(For 11 August 1998)
Things have changed since the words of Emma Lazarus were inscribed at the base of the Statue of Liberty: "Bring me your tired, your poor, your huddled masses yearning to be free." The huddled masses are just S.O.L. these days: American freedom is one Lazarus that won't be rising from the grave any time soon, thanks to the crop of chowder-headed politicans guarding the tomb.

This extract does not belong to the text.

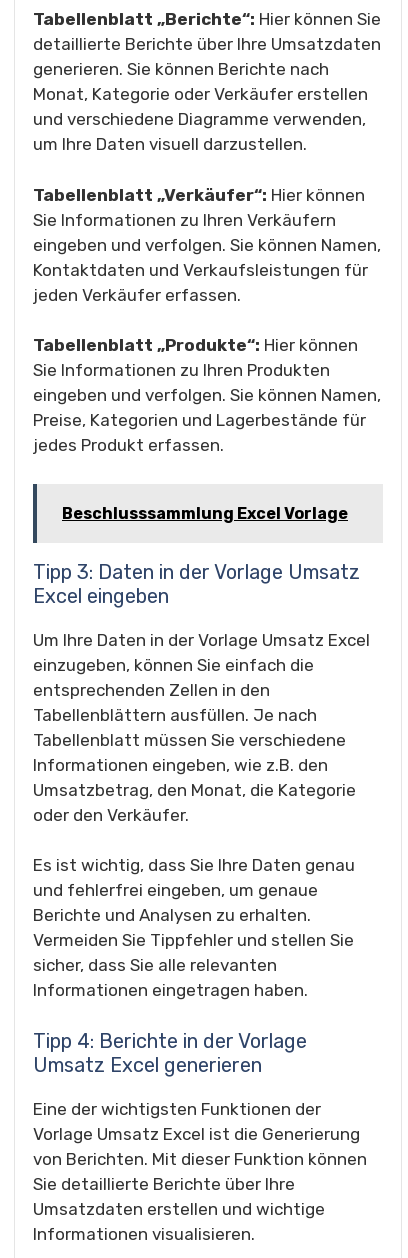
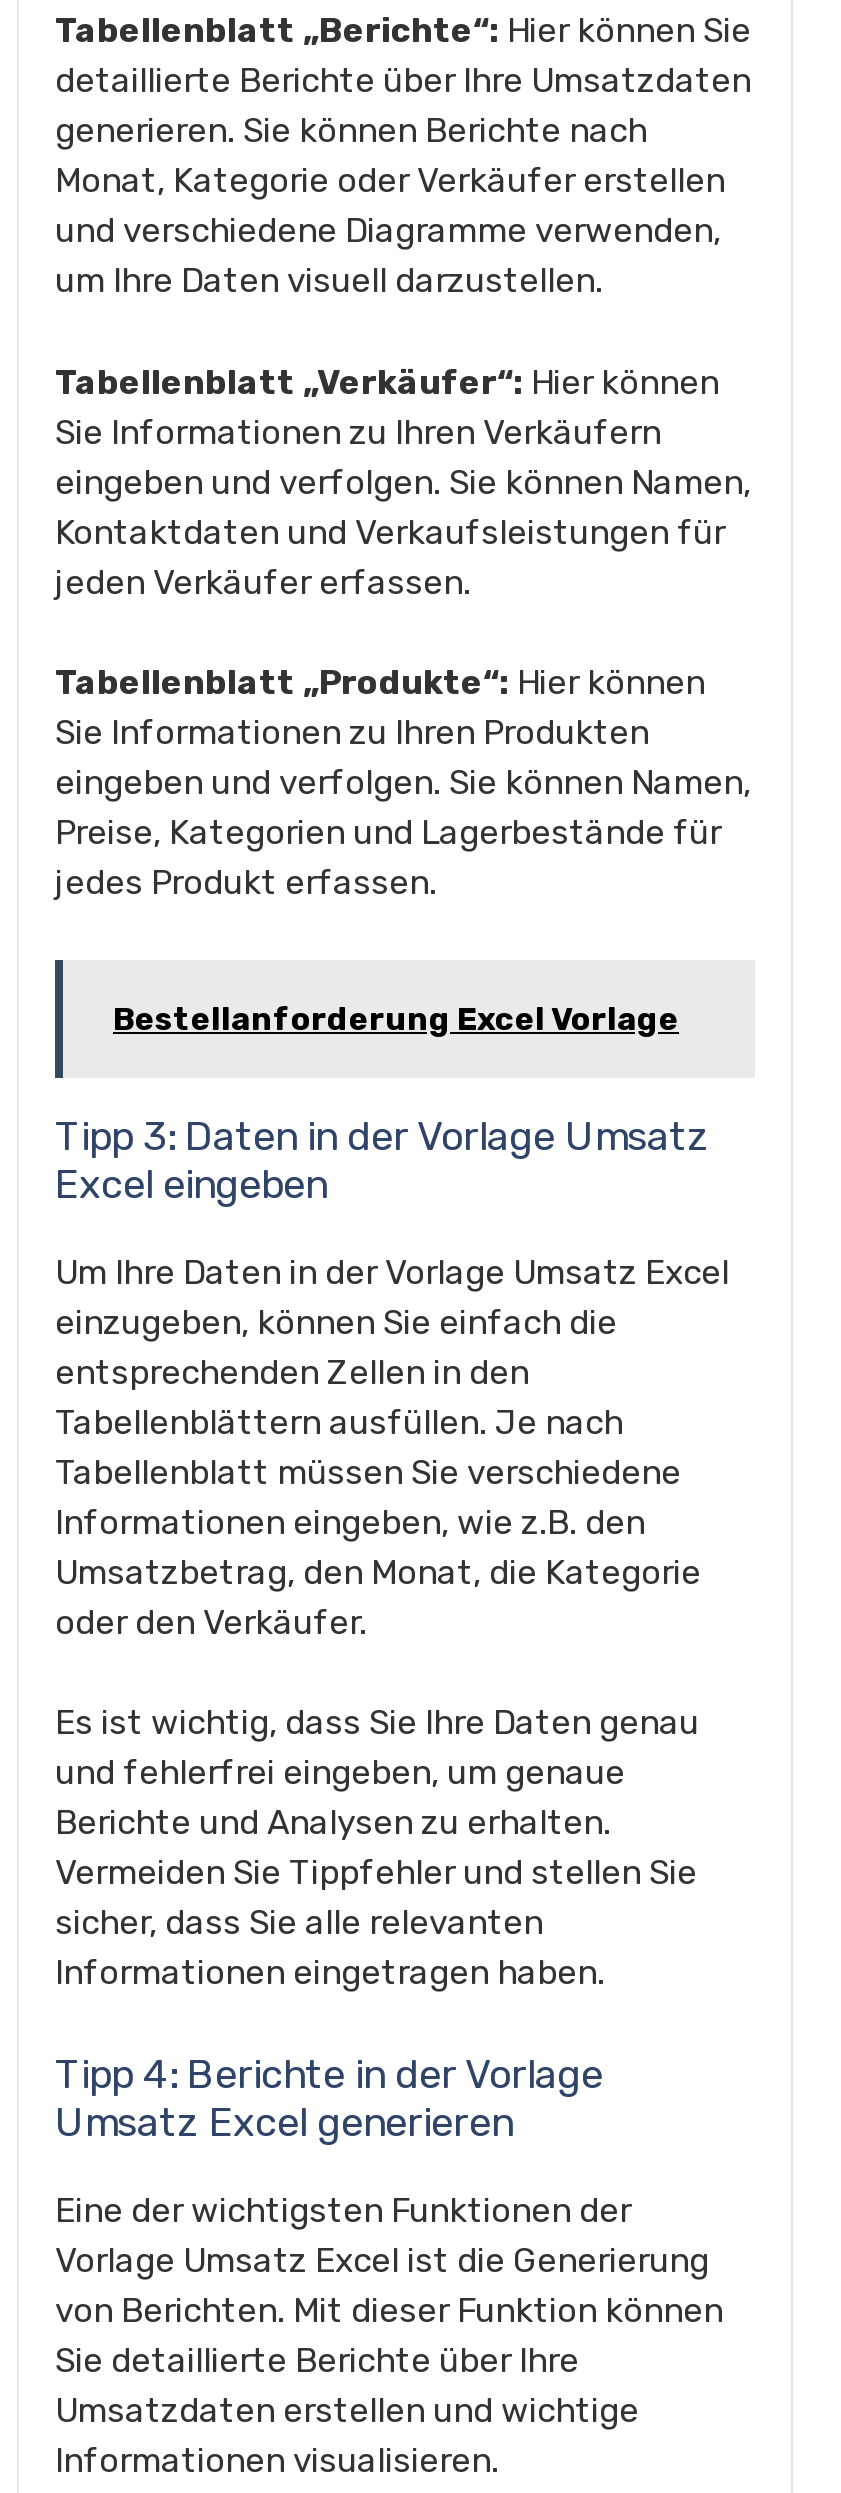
[62,504,348,522] Beschlusssammlung Excel Vorlage -> [113,999,679,1037] Bestellanforderung Excel Vorlage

But what can one do about it? I discovered firsthand the improbability of resurrecting freedom in the Land of the Free by running for office myself. Contemporary elections are about as legitimate as professional wrestling, and even if elections were legitimate, it wouldn't help much, because there doesn't seem to be a crime these boneheaded politicians can commit that would keep people from voting them back into office. Scandal doesn't seem to bother the electorate; like a James Bond martini, they are shaken, but never stirred. I mean, how many women does a guy have to drive off a bridge to be considered unelectable in the state of Massachusetts?
"The right to be let alone is the underlying principle of the Constitution's Bill of Rights." - Erwin N. Griswold
Where, then, can today's huddled masses turn to find freedom -- or just be left the hell alone? I decided to look beyond U.S. borders. Motivated by Erwin Griswold's maxim, I resolved, like National Lampoon's Griswolds, to become a global irritant. Like the governments of the world, I, too, would hunt freedom round the globe -- but I would hunt for it, not after it. Disguising myself as the head of a think tank, I mailed a questionnaire to every head of state on the entire planet.
The questionnaire was designed to see if there exists a government that does not enslave its citizens. The questions were as follows:
1. Are people in [name of country] free to produce and earn as much as they are able, and to dispose of it as they wish?There was a secondary purpose to the questionnaire, which was to see whether heads of state were even capable of recognizing the difference between freedom and slavery. Do they recognize, for example, that if people are not free from direct taxes on their earnings, they cannot be said to be free?
2. Are people in [name of country] free from direct taxes on their earnings?
3. Is the right of personal property fully secure in [name of country]? Are people there free from government seizure of their property?
4. Do you have any kind of citizen registration in [name of country] (ID cards, identity papers, or the like)? Is the privacy of the lives and finances of your people fully secure, for them -- and only them -- to divulge or keep secret as they see fit?
5. Can a person in [name of country] -- insofar as he keeps to himself, harms no one, and lives a quiet and productive life -- simply be left alone by government?
Casting my bread upon the waters, I sent out over 200 letters. And a lot of bread it was: each letter cost me two bucks - a buck to send it and a buck for the International Reply Coupon (IRC) to cover return postage.
Soon responses began filling my mailbox ...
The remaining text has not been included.